The eight-member delegation will be led by Kim Yong Chol, head of the North Korean ruling party's United Front Department, and is expected to arrive on Sunday for a three-day visit, the agency reported.
"The government thinks the delegation's dispatch will help improve inter-Korean relations and bring peace to the Korean Peninsula, including the North's denuclearization. In that sense, Seoul will accept their visit," the ministry was quoted as saying by the media outlet.
The delegation, which also includes Ri Son Gwon, the head of North Korean agency responsible for inter-Korean relations, will likely meet with South Korean President Moon Jae-in at the closing ceremony.
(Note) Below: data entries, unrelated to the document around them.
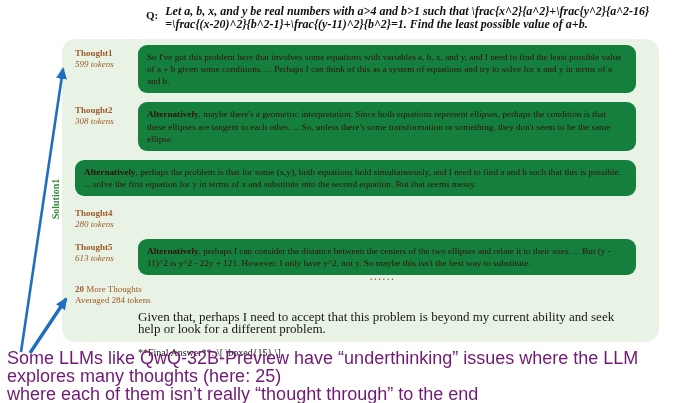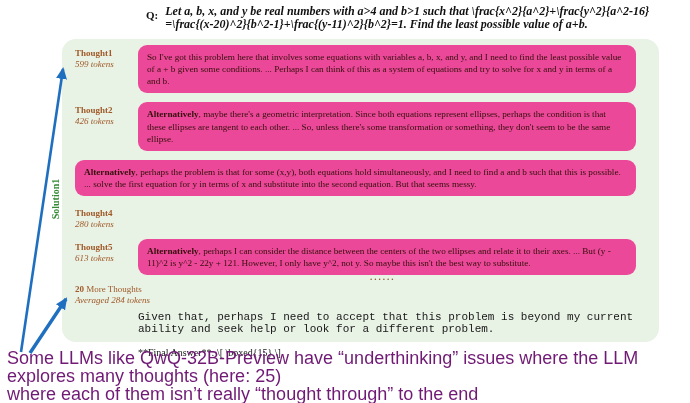--- a/index.html
+++ b/index.html
@@ -19,7 +19,7 @@
   .tlabel { width:57px; flex:0 0 57px; color:#a05a28; font-size:9px; line-height:11px; padding-top:3px; }
   .tlabel .tname { font-weight:700; }
   .tlabel .ttok { font-style:italic; display:block; }
-  .bubble { flex:1; background:#ec4899; border-radius:9px; padding:6px 9px; color:#33100a;
+  .bubble { flex:1; background:#15803d; border-radius:9px; padding:6px 9px; color:#33100a;
     font-size:9.2px; line-height:1.32; min-height:34px; }
   .bubble b { font-weight:700; }
 

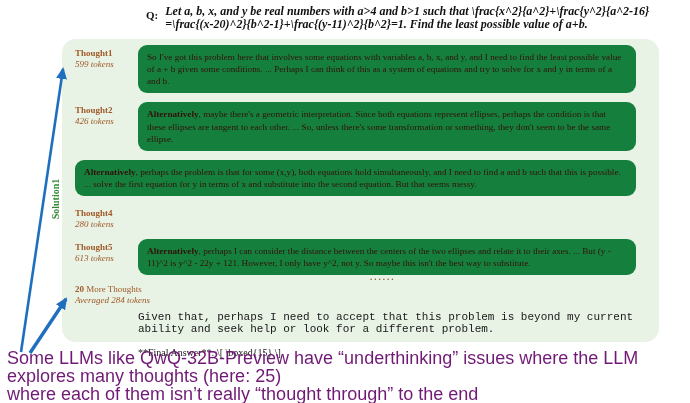--- a/index.html
+++ b/index.html
@@ -68,7 +68,7 @@
     <div class="trow">
       <div class="tlabel">
         <span class="tname">Thought2</span>
-        <span class="ttok">426 tokens</span>
+        <span class="ttok">308 tokens</span>
       </div>
       <div class="bubble"><b>Alternatively</b><span>, maybe there's a geometric interpretation. Since both equations represent ellipses, perhaps the condition is that these ellipses are tangent to each other. ... So, unless there's some transformation or something, they don't seem to be the same ellipse.</span></div>
     </div>

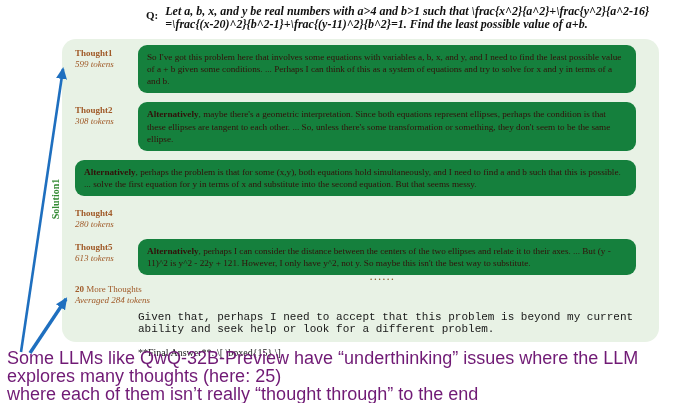--- a/index.html
+++ b/index.html
@@ -25,7 +25,7 @@
 
   .more-thoughts { color:#a05a28; font-size:9px; line-height:11px; margin-top:2px; }
   .more-thoughts .mt-count { font-weight:700;text-align:right; }
-  .more-thoughts .mt-avg { font-style:italic; display:block; }
+  .more-thoughts .mt-avg { display:block; }
   .dots { position:absolute; left:308px; top:233px; color:#8a5a2a; font-weight:700; letter-spacing:2px; font-size:9px; }
 
   .conclusion { margin-left:63px; margin-top:5px; color:#181818; font-size:11px; line-height:12px; width:500px;font-family:Liberation Mono, monospace; }

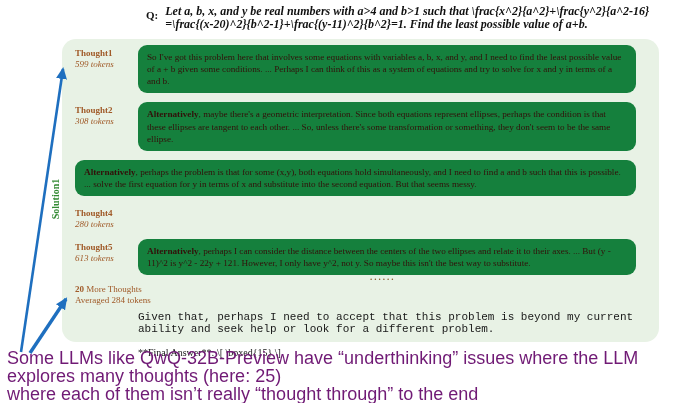--- a/index.html
+++ b/index.html
@@ -28,7 +28,7 @@
   .more-thoughts .mt-avg { display:block; }
   .dots { position:absolute; left:308px; top:233px; color:#8a5a2a; font-weight:700; letter-spacing:2px; font-size:9px; }
 
-  .conclusion { margin-left:63px; margin-top:5px; color:#181818; font-size:11px; line-height:12px; width:500px;font-family:Liberation Mono, monospace; }
+  .conclusion { margin-left:63px; margin-top:5px; color:#181818; font-size:13px; line-height:12px; width:500px; }
   .final-answer { margin-left:63px; margin-top:12px; color:#181818; font-size:10px; }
"We believe President Moon will naturally meet the (North Korean) delegation at the closing ceremony," a spokesman for the South Korean presidential office was quoted as saying.
Following the report, South Korea's Liberty Korea Party (LKP) expressed its fierce protest against the possible visit of the senior North Korean official believed to have orchestrated two deadly attacks against the South in 2010.
"President Moon Jae-in should make a choice between having Kim Yong-chol kneel before our people and never allowing the main culprit of the Cheonan's sinking to set his foot even an inch on the land of the Republic of Korea," Jun Hee-kyung, a Liberty Korea Party spokesperson, was quoted by the Yonhap news agency.
According to the media outlet, the spokesperson also characterized the possible visit as a humiliation for Seoul and accused Moon of attempting to "curry favor" with Pyongyang.
The opening ceremony on February 9 was attended by North Korean ceremonial head of state Kim Yong Nam as well as Kim Jong Un's younger sister Kim Yo Jong.
In January, Seoul and Pyongyang resumed bilateral talks after North Korean leader Kin Jong-Un ordered to restore a hotline prior to the Pyeongchang Winter Olympics.
The two sides agreed that the national teams would march together under a "unification flag" at the opening ceremony.
The thaw on the Korean Peninsula followed a year of escalating tensions caused by the Pyongyang's missile and nuclear tests carried out in violation of the UN Security Council's resolutions.
Following the tests, the UN Security Council introduced several rounds of sanctions, with the latest unanimously adopted last December. The sanctions limited North Korea's oil dealings to 4 billion barrels per year and made oil exporters working with the country report on their deliveries to the UN Security Council.
Pyongyang rejects the new sanctions, saying that the country's nuclear weapons are a self-defense deterrence against nuclear threats and blackmail by the US.